**INPUT DATA:**
::::::
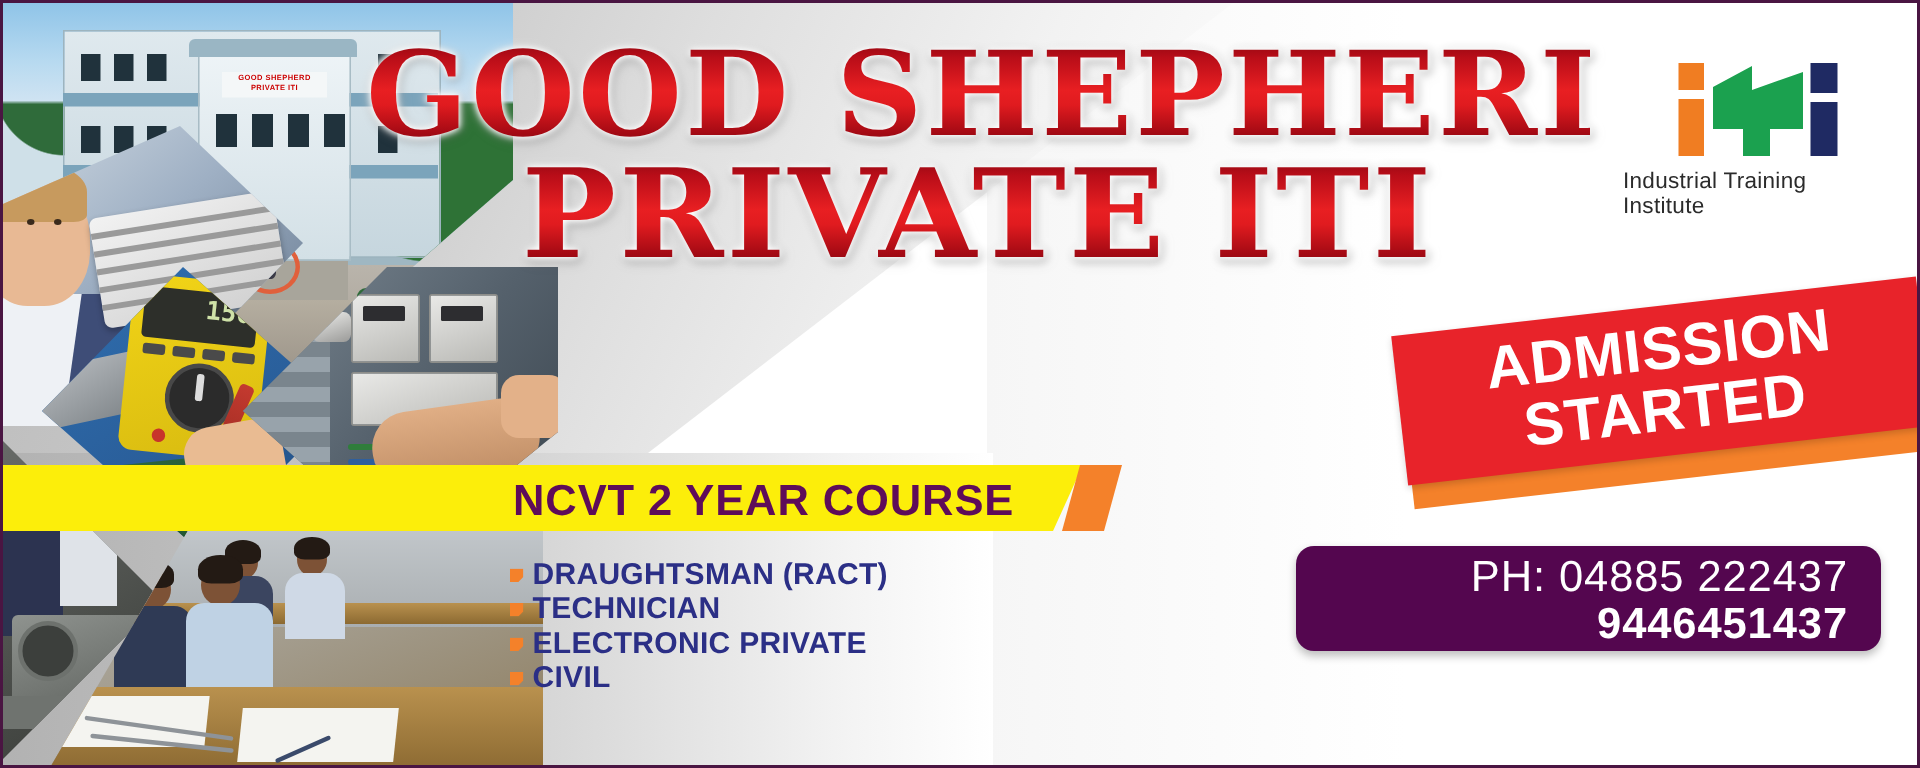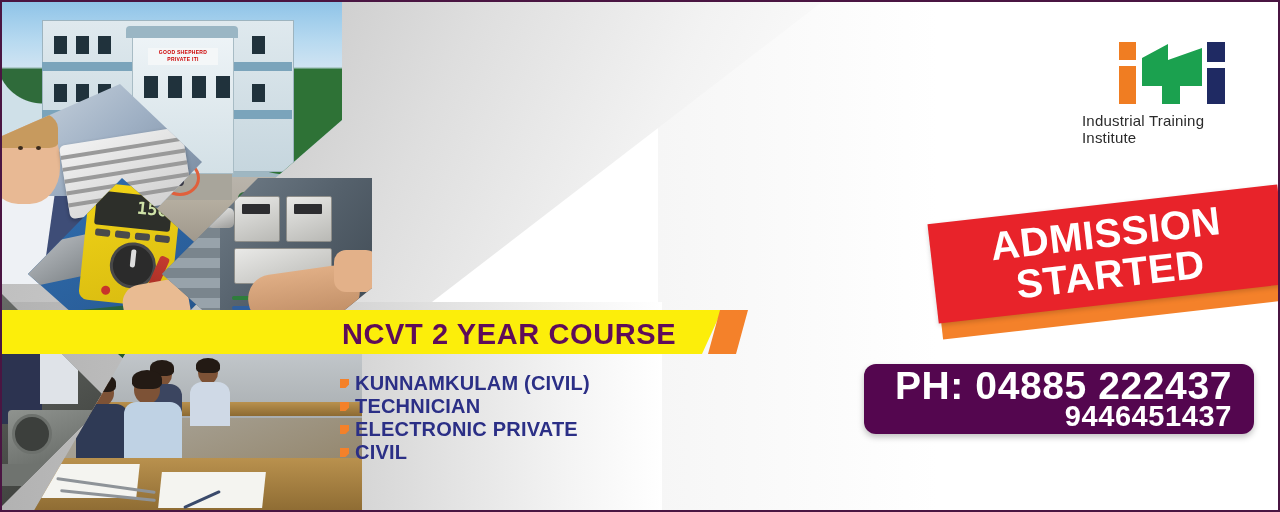--- a/index.html
+++ b/index.html
@@ -354,6 +354,10 @@
 
   </div>
 
+  <div class="title-wrap">
+    <div class="title-line">GOOD SHEPHERD</div>
+    <div class="title-line l2">PRIVATE ITI</div>
+  </div>
 
   <div class="logo">
     <div class="logo-mark">

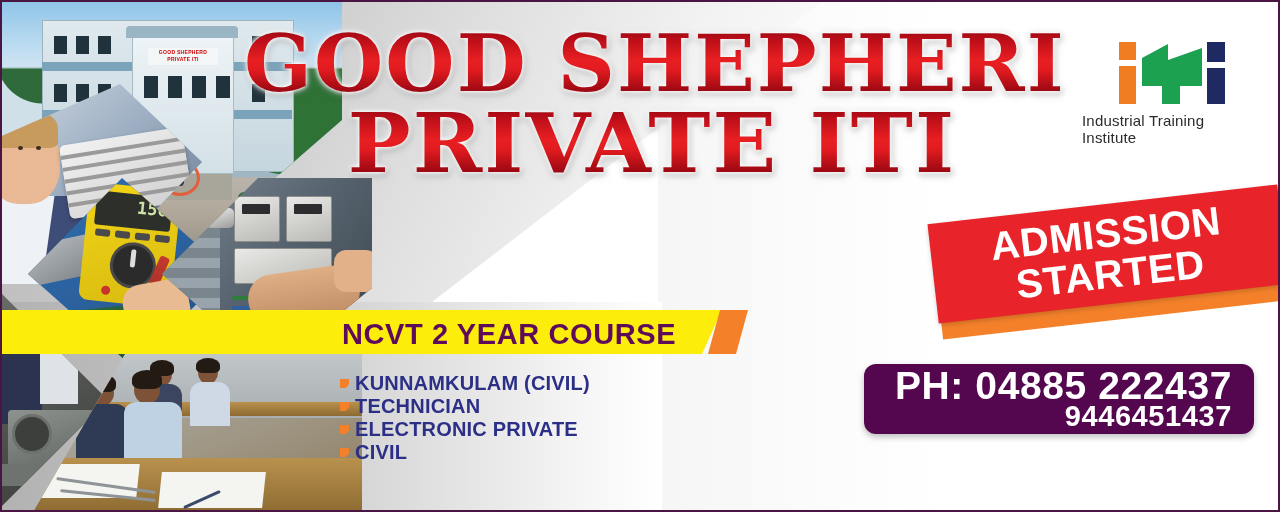--- a/index.html
+++ b/index.html
@@ -383,7 +383,7 @@
   <div class="courses">
     <div class="course-row">
       <span class="bullet"></span>
-      <span class="course-label">KUNNAMKULAM (CIVIL)</span>
+      <span class="course-label">DRAUGHTSMAN (RACT)</span>
     </div>
     <div class="course-row">
       <span class="bullet"></span>

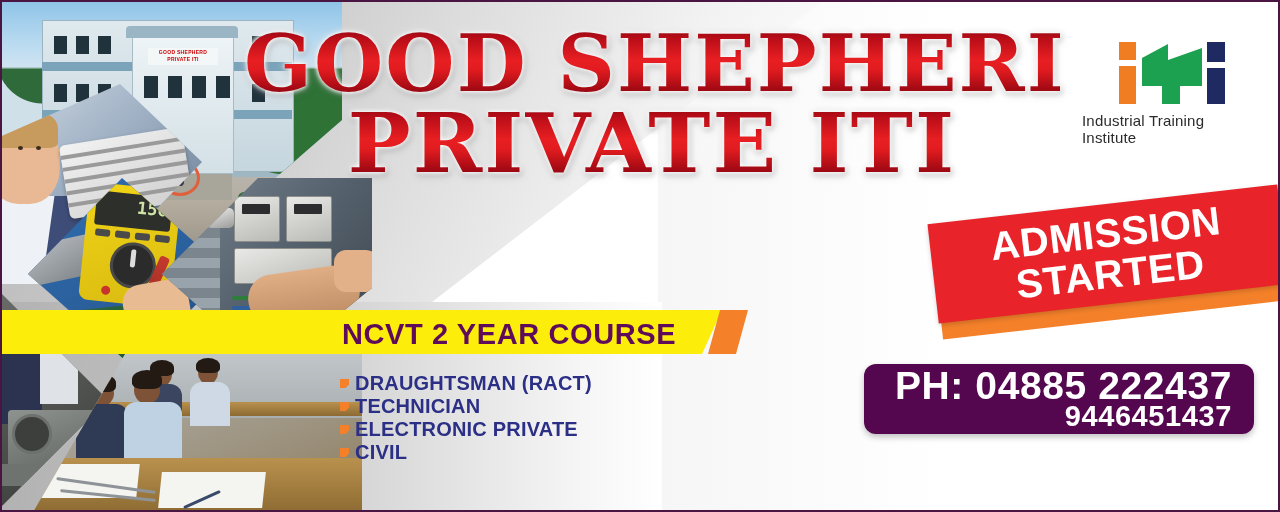--- a/index.html
+++ b/index.html
@@ -223,7 +223,7 @@
     box-shadow:0 3px 6px rgba(0,0,0,.25);
     padding:6px 22px 0 0;box-sizing:border-box;text-align:right;
   }
-  .phone-l1{color:#fff;font-size:39px;font-weight:bold;line-height:31px;letter-spacing:.6px;}
+  .phone-l1{color:#fff;font-size:29px;font-weight:normal;line-height:31px;letter-spacing:.6px;}
   .phone-l2{color:#fff;font-size:29px;font-weight:bold;line-height:31px;letter-spacing:.6px;}
 </style>
 </head>

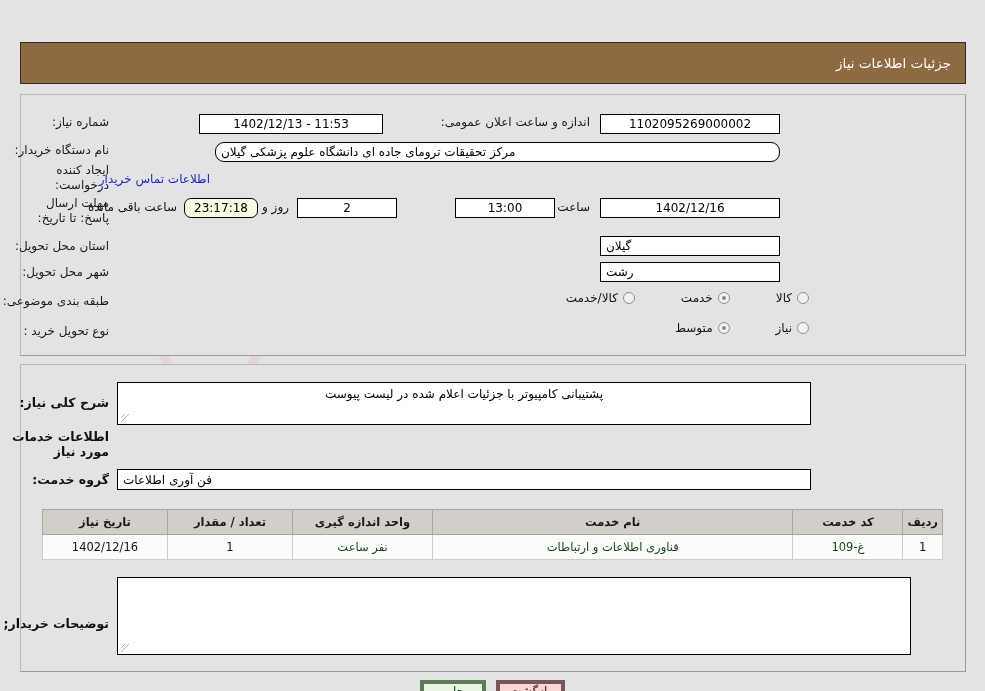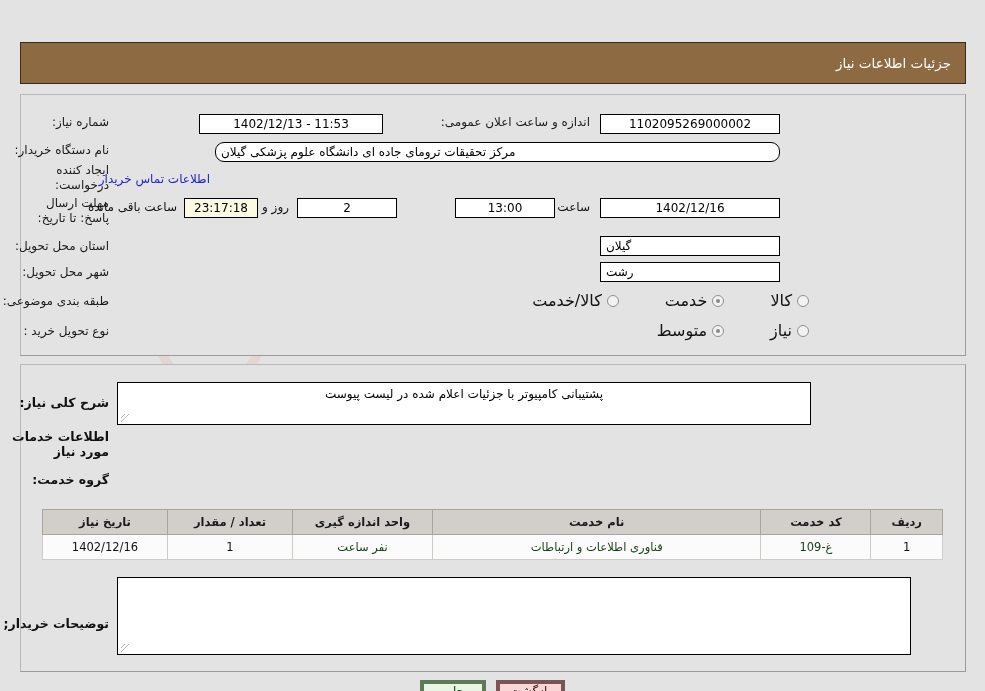--- a/index.html
+++ b/index.html
@@ -67,7 +67,7 @@
   }
   .fld.center  { justify-content: center; }
   .fld.right   { justify-content: flex-end; }
-  .fld.yellow  { background: #fbfbe4; }
+  .fld.yellow  { background: #fbfbe4; border-radius: 7px; }
 
   .linktext { color: #2222cc; font-size: 12px; cursor: pointer; }
 

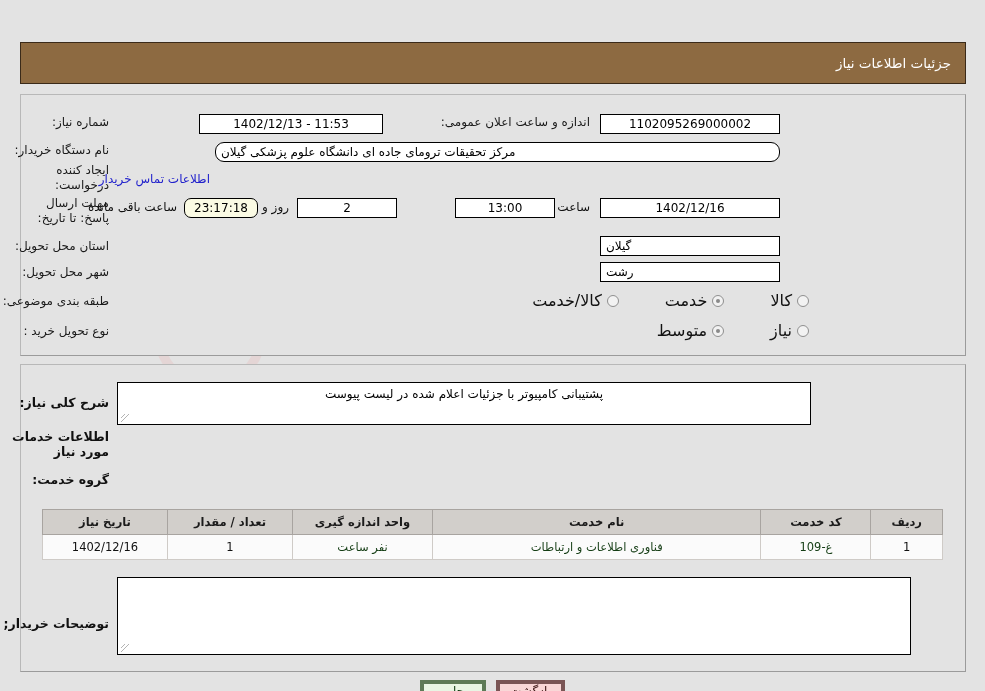--- a/index.html
+++ b/index.html
@@ -84,7 +84,7 @@
     content: ""; position: absolute; left: 3px; top: 3px;
     width: 4px; height: 4px; border-radius: 50%; background: #8a8a8a;
   }
-  .radio-label { font-size: 16px; color: #111; }
+  .radio-label { font-size: 12px; color: #111; }
 
   
   .ta {

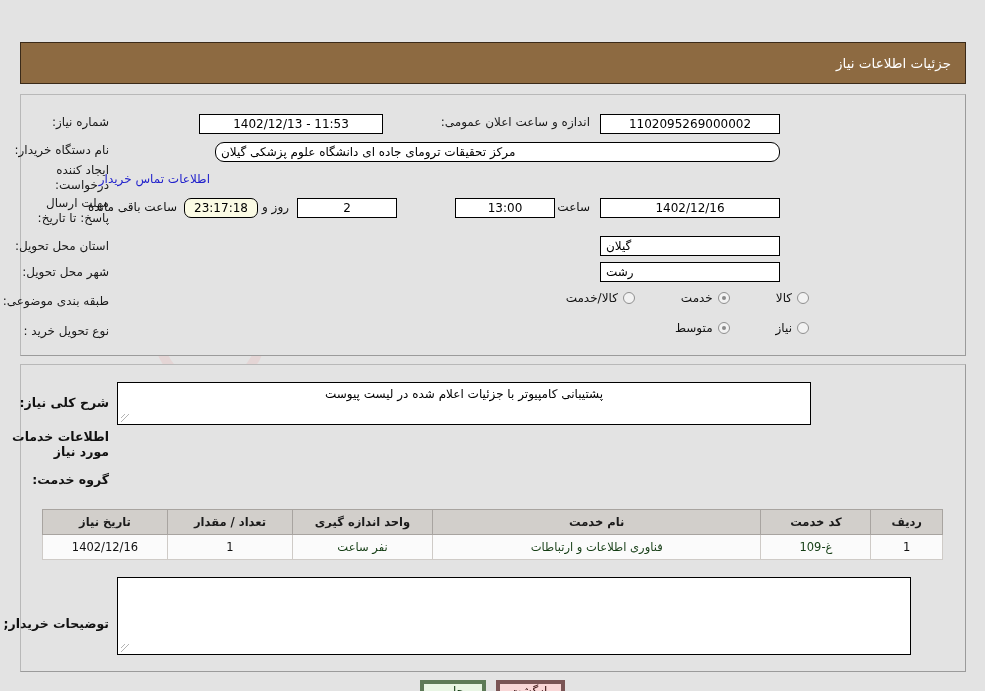--- a/index.html
+++ b/index.html
@@ -239,6 +239,7 @@
   <div style="position:absolute; right:876px; top:397px;" class="section-head">اطلاعات خدمات مورد نیاز</div>
 
   <div style="position:absolute; right:876px; top:440px;" class="lbl section-head">گروه خدمت:</div>
+  <div class="fld right" style="position:absolute; right:174px; top:437px; width:694px; height:21px;">فن آوری اطلاعات</div>
 
   <table id="tbl">
     <thead>

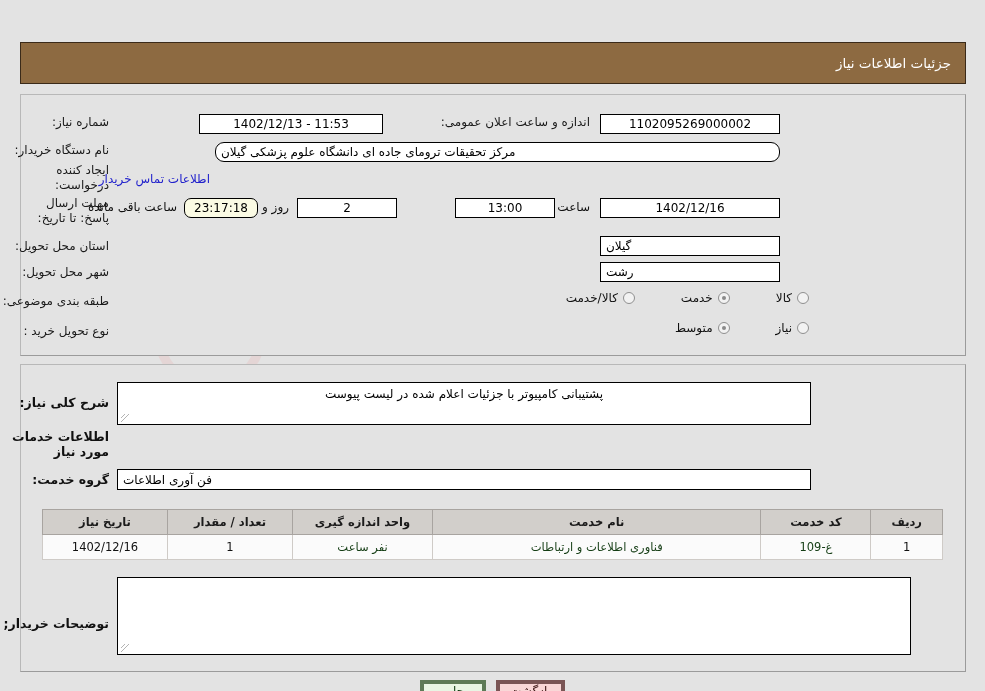--- a/index.html
+++ b/index.html
@@ -110,7 +110,7 @@
   #tbl th {
     background: #d2cfcb; border: 1px solid #a8a4a0;
     font-size: 11.5px; font-weight: bold; color: #1b1b1b;
-    height: 25px; padding: 0 20px; text-align: center;
+    height: 25px; padding: 0 4px; text-align: center;
   }
   #tbl td {
     background: #fbfbfb; border: 1px solid #cfcbc7;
::::::
**TASK BRIEF:**
Wherever a picture appears in the material above, skip it and copy the rest without change.

**ANSWER BELOW:**
--- a/index.html
+++ b/index.html
@@ -354,6 +354,10 @@
 
   </div>
 
+  <div class="title-wrap">
+    <div class="title-line">GOOD SHEPHERD</div>
+    <div class="title-line l2">PRIVATE ITI</div>
+  </div>
 
   <div class="logo">
     <div class="logo-mark">

--- a/index.html
+++ b/index.html
@@ -383,7 +383,7 @@
   <div class="courses">
     <div class="course-row">
       <span class="bullet"></span>
-      <span class="course-label">KUNNAMKULAM (CIVIL)</span>
+      <span class="course-label">DRAUGHTSMAN (RACT)</span>
     </div>
     <div class="course-row">
       <span class="bullet"></span>

--- a/index.html
+++ b/index.html
@@ -223,7 +223,7 @@
     box-shadow:0 3px 6px rgba(0,0,0,.25);
     padding:6px 22px 0 0;box-sizing:border-box;text-align:right;
   }
-  .phone-l1{color:#fff;font-size:39px;font-weight:bold;line-height:31px;letter-spacing:.6px;}
+  .phone-l1{color:#fff;font-size:29px;font-weight:normal;line-height:31px;letter-spacing:.6px;}
   .phone-l2{color:#fff;font-size:29px;font-weight:bold;line-height:31px;letter-spacing:.6px;}
 </style>
 </head>

--- a/index.html
+++ b/index.html
@@ -67,7 +67,7 @@
   }
   .fld.center  { justify-content: center; }
   .fld.right   { justify-content: flex-end; }
-  .fld.yellow  { background: #fbfbe4; }
+  .fld.yellow  { background: #fbfbe4; border-radius: 7px; }
 
   .linktext { color: #2222cc; font-size: 12px; cursor: pointer; }
 

--- a/index.html
+++ b/index.html
@@ -84,7 +84,7 @@
     content: ""; position: absolute; left: 3px; top: 3px;
     width: 4px; height: 4px; border-radius: 50%; background: #8a8a8a;
   }
-  .radio-label { font-size: 16px; color: #111; }
+  .radio-label { font-size: 12px; color: #111; }
 
   
   .ta {

--- a/index.html
+++ b/index.html
@@ -239,6 +239,7 @@
   <div style="position:absolute; right:876px; top:397px;" class="section-head">اطلاعات خدمات مورد نیاز</div>
 
   <div style="position:absolute; right:876px; top:440px;" class="lbl section-head">گروه خدمت:</div>
+  <div class="fld right" style="position:absolute; right:174px; top:437px; width:694px; height:21px;">فن آوری اطلاعات</div>
 
   <table id="tbl">
     <thead>

--- a/index.html
+++ b/index.html
@@ -110,7 +110,7 @@
   #tbl th {
     background: #d2cfcb; border: 1px solid #a8a4a0;
     font-size: 11.5px; font-weight: bold; color: #1b1b1b;
-    height: 25px; padding: 0 20px; text-align: center;
+    height: 25px; padding: 0 4px; text-align: center;
   }
   #tbl td {
     background: #fbfbfb; border: 1px solid #cfcbc7;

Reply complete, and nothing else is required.